Didriksen v. Broadview Hardware Co.

Decision Date27 October 1920
Docket Number4193.
Citation193 P. 63,58 Mont. 421
PartiesDIDRIKSEN v. BROADVIEW HARDWARE CO. ET AL.
CourtMontana Supreme Court

Appeal from District Court, Yellowstone County; Charles A. Taylor Judge.

Action by C. A. Didriksen against the Broadview Hardware Company and another. Judgment for plaintiff, and defendants appeal. Affirmed.

George C. Crago, of Seattle, Wash., and F. B. Reynolds, of Billings for appellants.

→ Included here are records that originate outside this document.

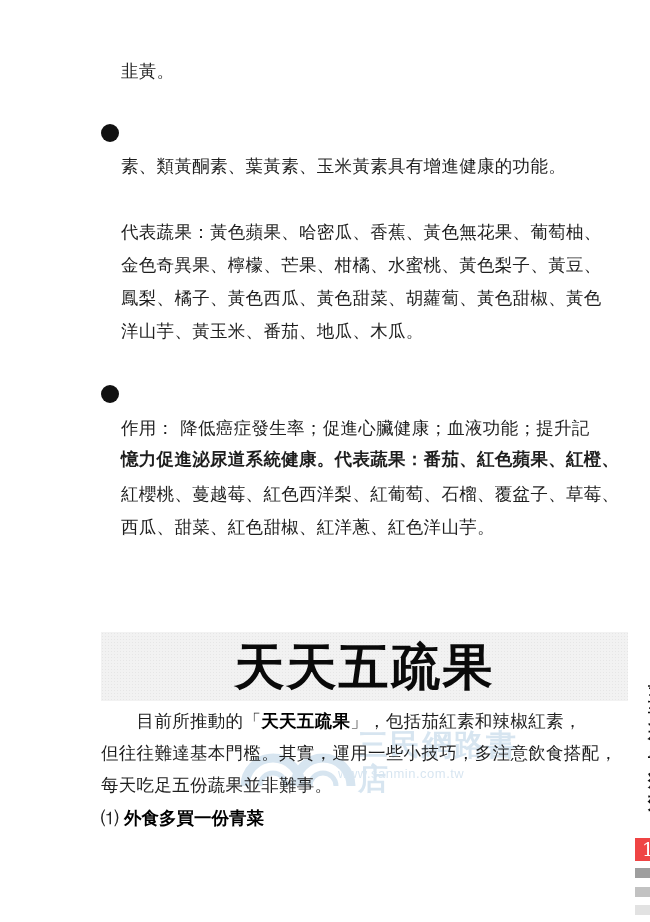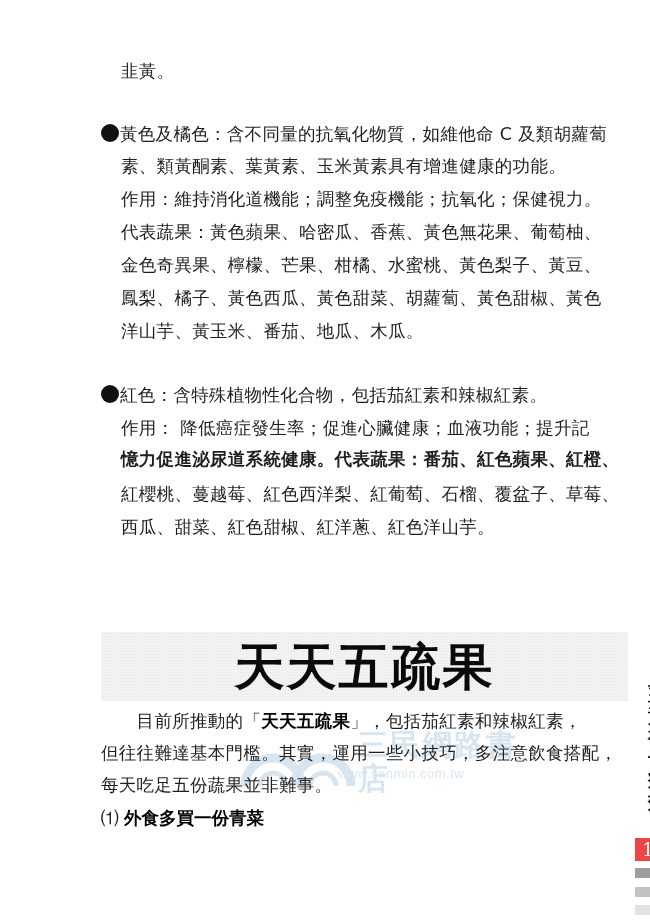"黃色及橘色：含不同量的抗氧化物質，如維他命 C 及類胡蘿蔔" span { html: <span>黃色及橘色：含不同量的抗氧化物質，如維他命 C 及類胡蘿蔔</span> -> none }
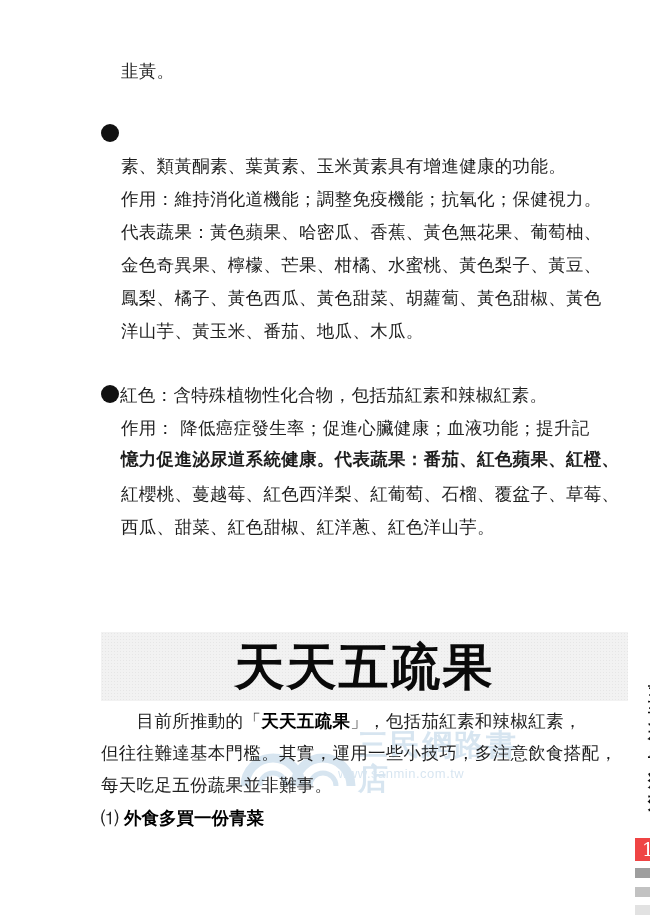"作用：維持消化道機能；調整免疫機能；抗氧化；保健視力。" div.line { html: <div>作用：維持消化道機能；調整免疫機能；抗氧化；保健視力。</div> -> none }
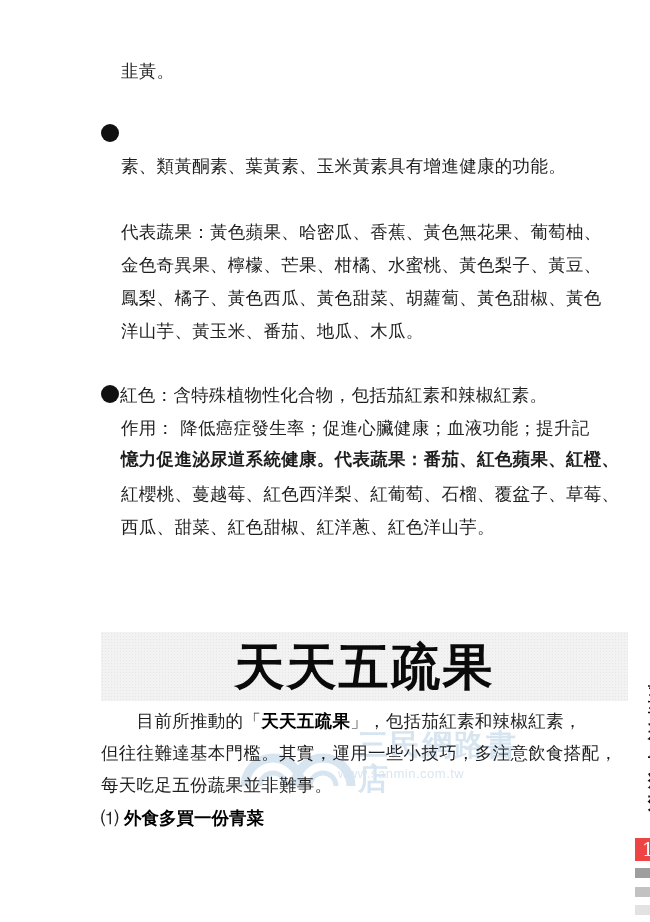"紅色：含特殊植物性化合物，包括茄紅素和辣椒紅素。" span { html: <span>紅色：含特殊植物性化合物，包括茄紅素和辣椒紅素。</span> -> none }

Dillavou & Moore, of Billings, for respondent.

HURLY J.

This is an action for damages in conversion, in which the plaintiff had judgment, from which defendants appeal. The appeal presents the single question as to whether the complaint states a cause of action. The material portions of the complaint paraphrased, are as follows: That the defendant Broadview Hardware Company is a Montana corporation; that on or about November 1, 1916, the "plaintiff was the owner of and lawfully possessed of" certain personal property the value of which is alleged; that on or about the 1st day of November, 1916, the defendant corporation procured and employed the defendant Harrison to take and seize said goods, and that defendants willfully, wrongfully, and unlawfully took the same from the possession of one Meeker, agent of the plaintiff, with whom he had left said goods for safe-keeping "until his return to Broadview, Mont."; that the defendants sold the same, and held the proceeds thereof for their own use and benefit, and thereby wrongfully converted said goods to their own use and benefit, so that the same have become wholly lost to the plaintiff, to his damage; that on or about the 20th day of January, 1917, "plaintiff returned to Broadview, Mont., met his said agent, and became entitled to the immediate possession of said goods," then for the first time learning of defendants' wrongful acts in seizing and disposing of said property. There follows an allegation of demand for return of the goods, and refusal on the part of the defendants, together with an appropriate prayer for judgment. There was no demurrer, and, so far as appears, the sufficiency of the complaint was not attached in the trial court. The answer admits that the plaintiff is a corporation, and denies all other allegations of the complaint.

Here the plaintiff alleged his ownership of the property, and that he was lawfully possessed of the same. Certainly it is an inevitable inference from such statement that plaintiff (owner) "lawfully possessed" was then entitled to such possession.

In Babcock v. Caldwell, 22 Mont. 460, 56 P. 1081, this court said:

"Defendant attacks the complaint upon the ground that it fails to state a cause of action by reason of the omission therefrom of an allegation that the plaintiff was the owner and entitled to possession at the commencement of the action. The complaint avers, among other things, that 'on the 24th day of September, 1895, the plaintiff was the owner and in possession of' the property, and that on said day the defendant took possession of the same, and converted it to his own use. It is not necessary, in a case of this kind, where damages only are recoverable, that plaintiff's ownership and right of possession, or either, should have existed when the action was begun. * * * In an action to recover the possession of chattels, the rule is different. The complaint is sufficient."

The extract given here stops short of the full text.